The higher rates could also stem from doctors' tendencies to diagnose younger children with mental disorders due to their age rather than symptoms alone. The researchers wrote that, "The elevated [risk] in younger individuals may result from relative physiological immaturity, potentially resulting in overdiagnosis in relatively younger children and underdiagnosis in relatively older children with intellectual disability, ASD, and ADHD."

Meanwhile, people born in the winter were about 4% more likely to develop schizophrenia, and those born in autumn had a 2% higher risk of alcohol use disorder. These correlations may be related to mothers' lack of access to sunshine during pregnancy in the winter and spring, resulting in vitamin D deficiencies that can impede dopamine function in the brain. Certain types of genetic mutations associated with mental illness may also be more likely to occur in colder conditions. 

The link between schizophrenia and winter birth months had already been well-established, with research dating back to the 1990s supporting the association. But in order to further isolate the underlying factors that lead to the correlation, countries need to place a greater emphasis on data collection, Hsu said. "We need the mother's detailed data at the time of delivery, such as infection or blood vitamin level, and the occurrence of mental disorders in offspring," he added.

Viral and bacterial infections that may impinge on mental health and behavior are also more prevalent at certain times of the year, including one understudied infection called Toxoplasmosis that may be more common in the winter and spring. Developing babies may be especially vulnerable to the parasite, which can be found in around 11% of the U.S. population, although other countries may have rates exceeding 60% of the population. 

Humans often acquire toxoplasmosis through house cats, half of which are infected with the parasite. Rodents with toxoplasmosis have been shown to exhibit reckless behavior, making it more likely for them to be caught by cats and thereby spreading the disease at a faster rate. While toxoplasmosis's effect on human behavior is less clear, one study demonstrated that those infected with the parasite may be more than 2.5 times more likely to get into traffic accidents.

Not all mental disorders were connected with a particular birth month or season. The researchers found that bulimia, anorexia, dissociative disorder and post-traumatic stress disorder, for instance, were equally common across all months. The results for PTSD, at least, could be explained by its unique diagnostic criteria: It requires that a person undergo a violent or traumatic event, which can occur completely independently of one's date of birth.

To keep seasons consistent across both hemispheres, the researchers swapped southern hemisphere months so that January in the southern hemisphere, for instance, would correspond to July in the northern hemisphere.

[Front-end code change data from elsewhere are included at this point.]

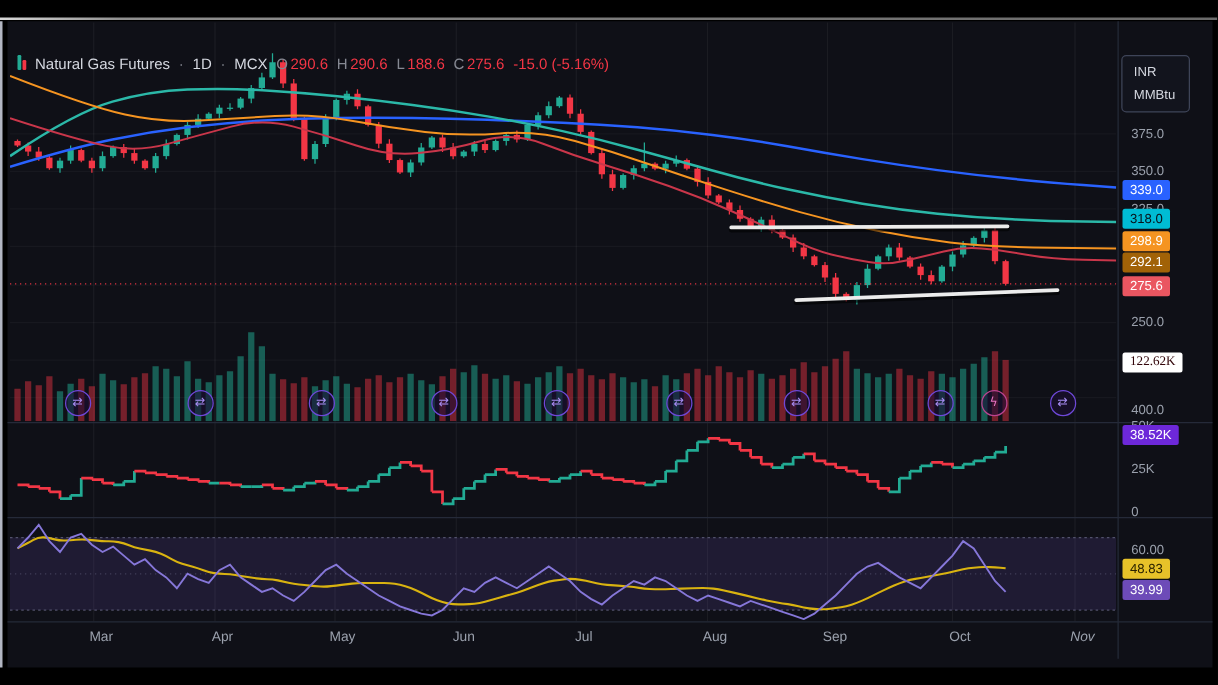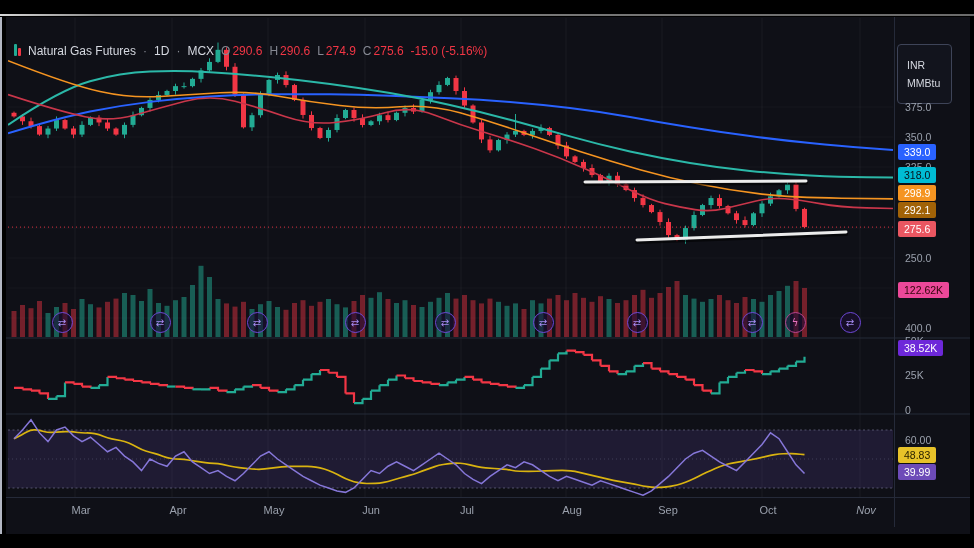"274.9" span.val-red { text: 274.9 -> 188.6 }
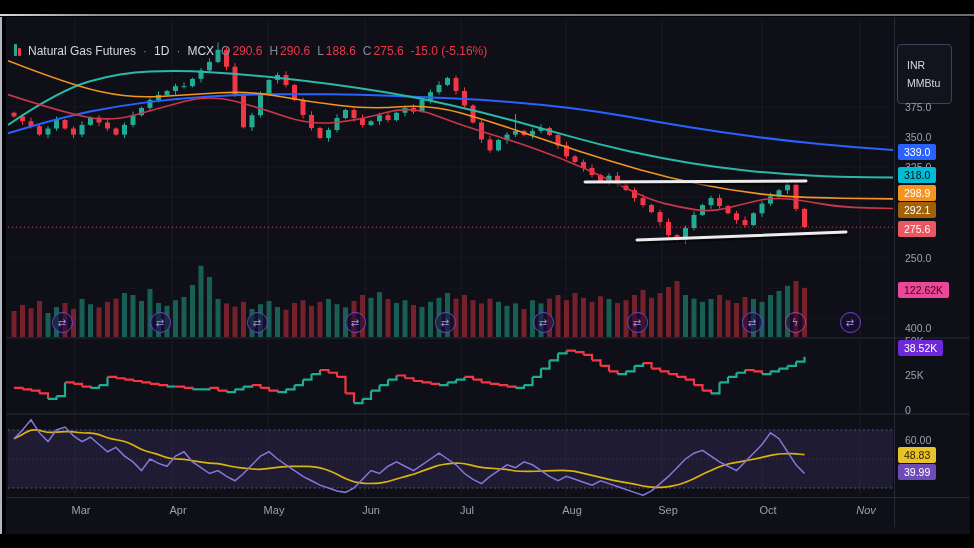"INR" .unitbox { height: 60px -> 46px }
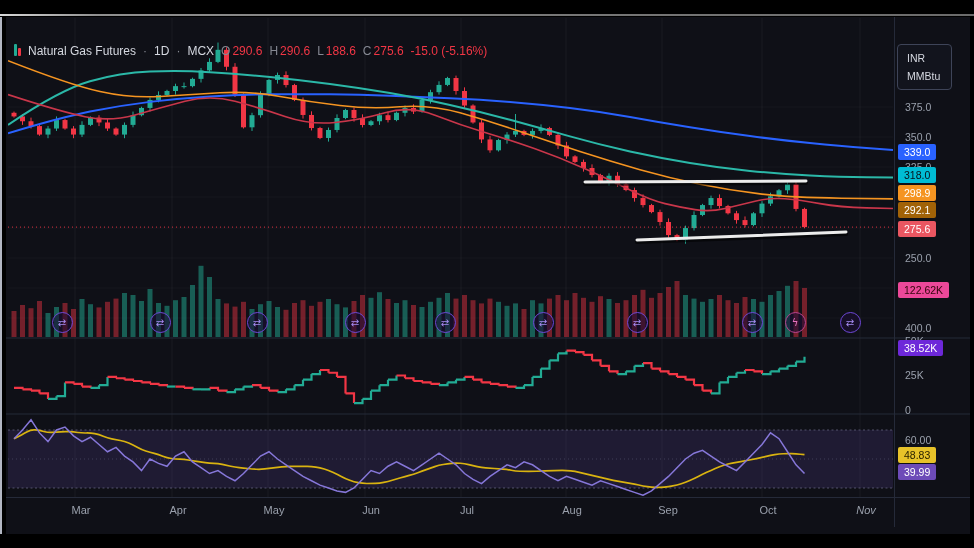"122.62K" div.badge { background: #ec4899 -> #ffffff; font-family: none -> Liberation Serif, serif }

But in the future, Hsu would like to separate findings from both hemispheres to explore whether there are significant differences in prevalence between geographical regions. 

The Taiwanese team thinks that the findings could help us understand why many mental disorder diagnoses often overlap — why someone with depression may be more likely to also be diagnosed with anxiety, for instance.

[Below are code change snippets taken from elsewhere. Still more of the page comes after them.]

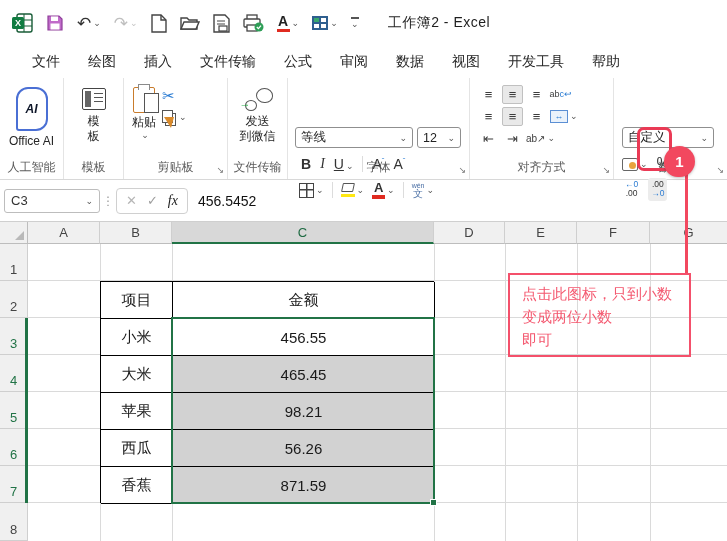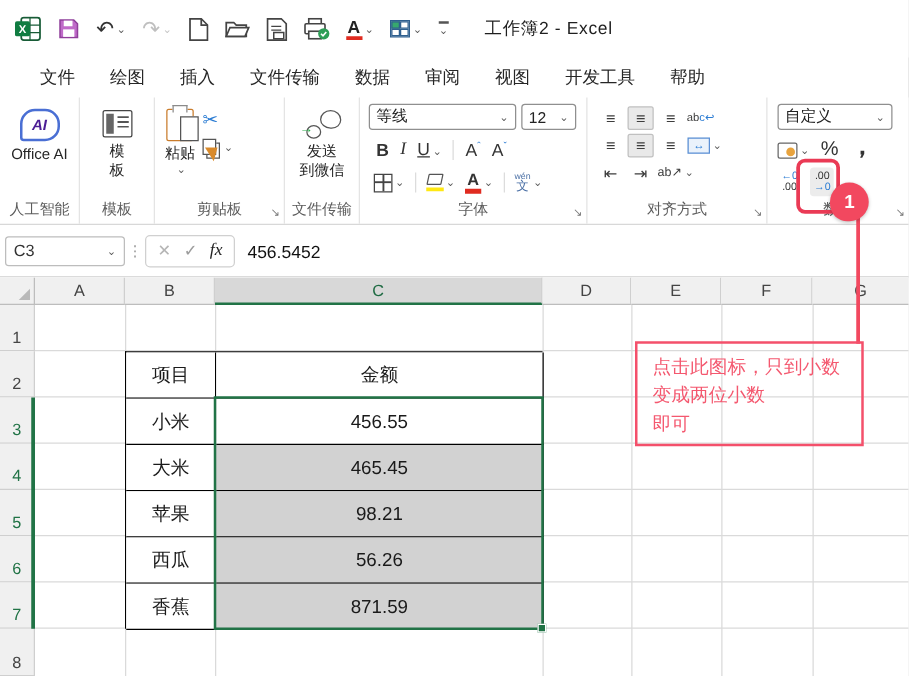"公式" span.menu-item { html: none -> <span>公式</span> }
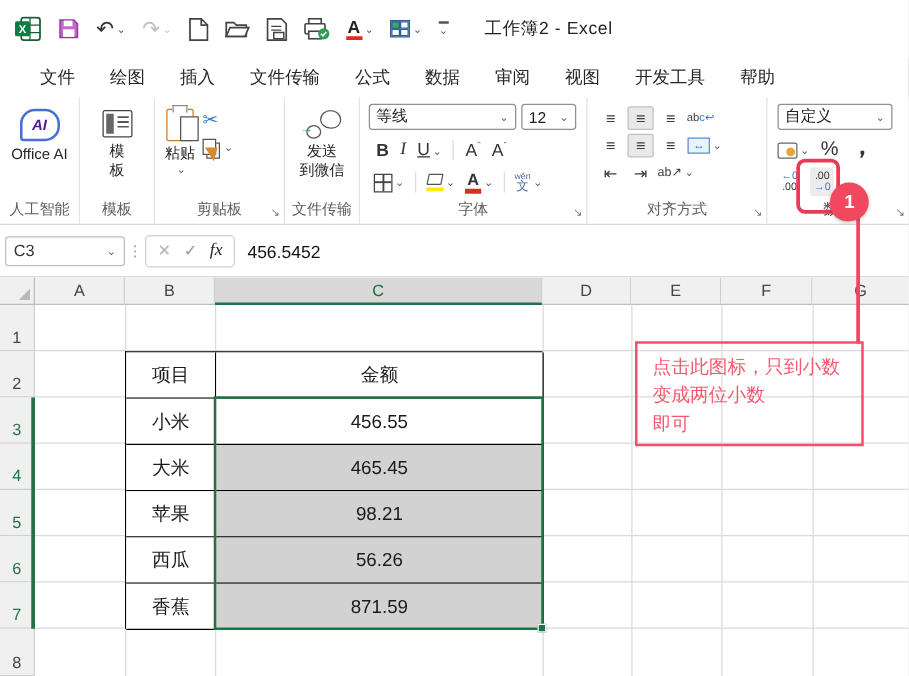"数据" span.menu-item { order: before "审阅" -> after "审阅" }
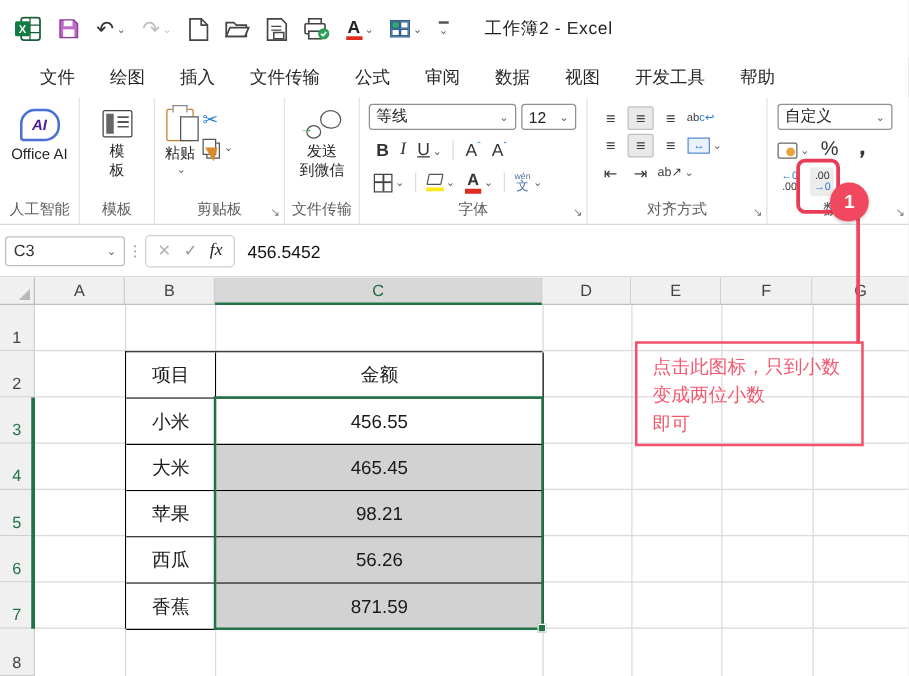"AI" .ai-bubble { color: #4c1d95 -> #0f172a; height: 26px -> 44px }
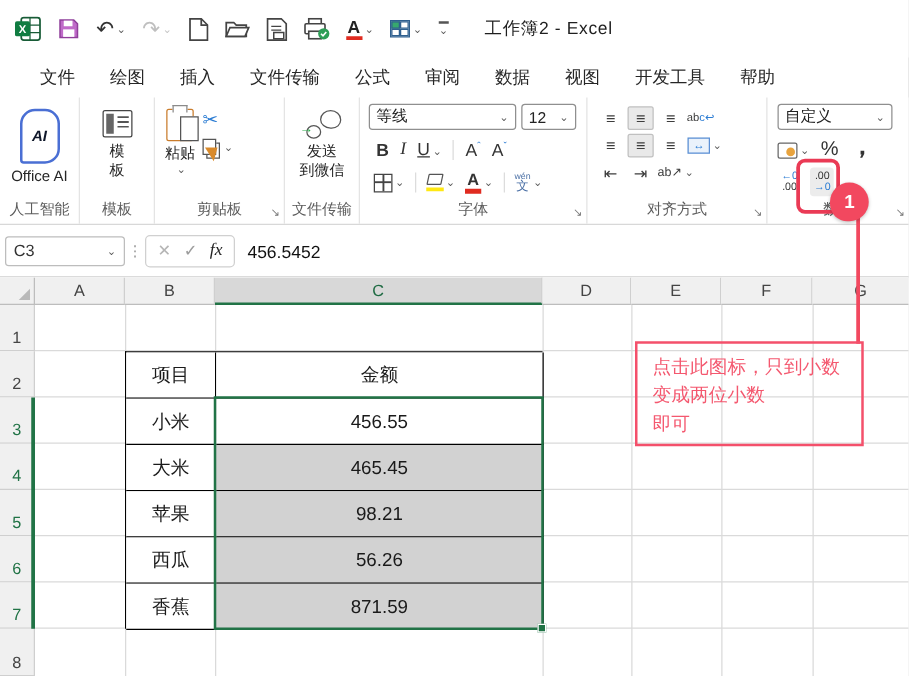"等线" .combo { margin-top: none -> 44px }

"Taken together, current evidence suggests that people born in the same month have a similar biological vulnerability to a specific cluster of mental disorders or psychiatric symptoms," the authors wrote. "Future research ... should investigate clusters of disorders rather than single diseases to identify the common factors."

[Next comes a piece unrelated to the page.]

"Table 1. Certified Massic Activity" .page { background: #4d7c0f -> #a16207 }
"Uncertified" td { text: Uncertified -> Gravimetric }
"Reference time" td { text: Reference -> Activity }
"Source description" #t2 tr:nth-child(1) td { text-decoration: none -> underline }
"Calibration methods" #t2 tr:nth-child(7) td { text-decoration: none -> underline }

The study, "Month of birth and mental disorders: A population-based study and valication using global meta-analysis," published April 30 in Acta Psychiatrica Scandinavica, was authored by Chih-Wei Hsu, Chang Gung University and National Cheng Kung University; Ping-Tao Tseng, Prospect Clinic for Otorhinolaryngology and Neuroscience and National Sun Yat-sen University; Yu-Kang Tu, National Taiwan University; Pao-Yen Lin, Chi-Fa Hung, Yun-Yu Hsieh, Yao-Hsu Yang and Liang-Jen Wang, Chang Gung University; Chih-Sung Liang, National Defense Medical Center; and Hung-Yu Kao, Cheng Kung University.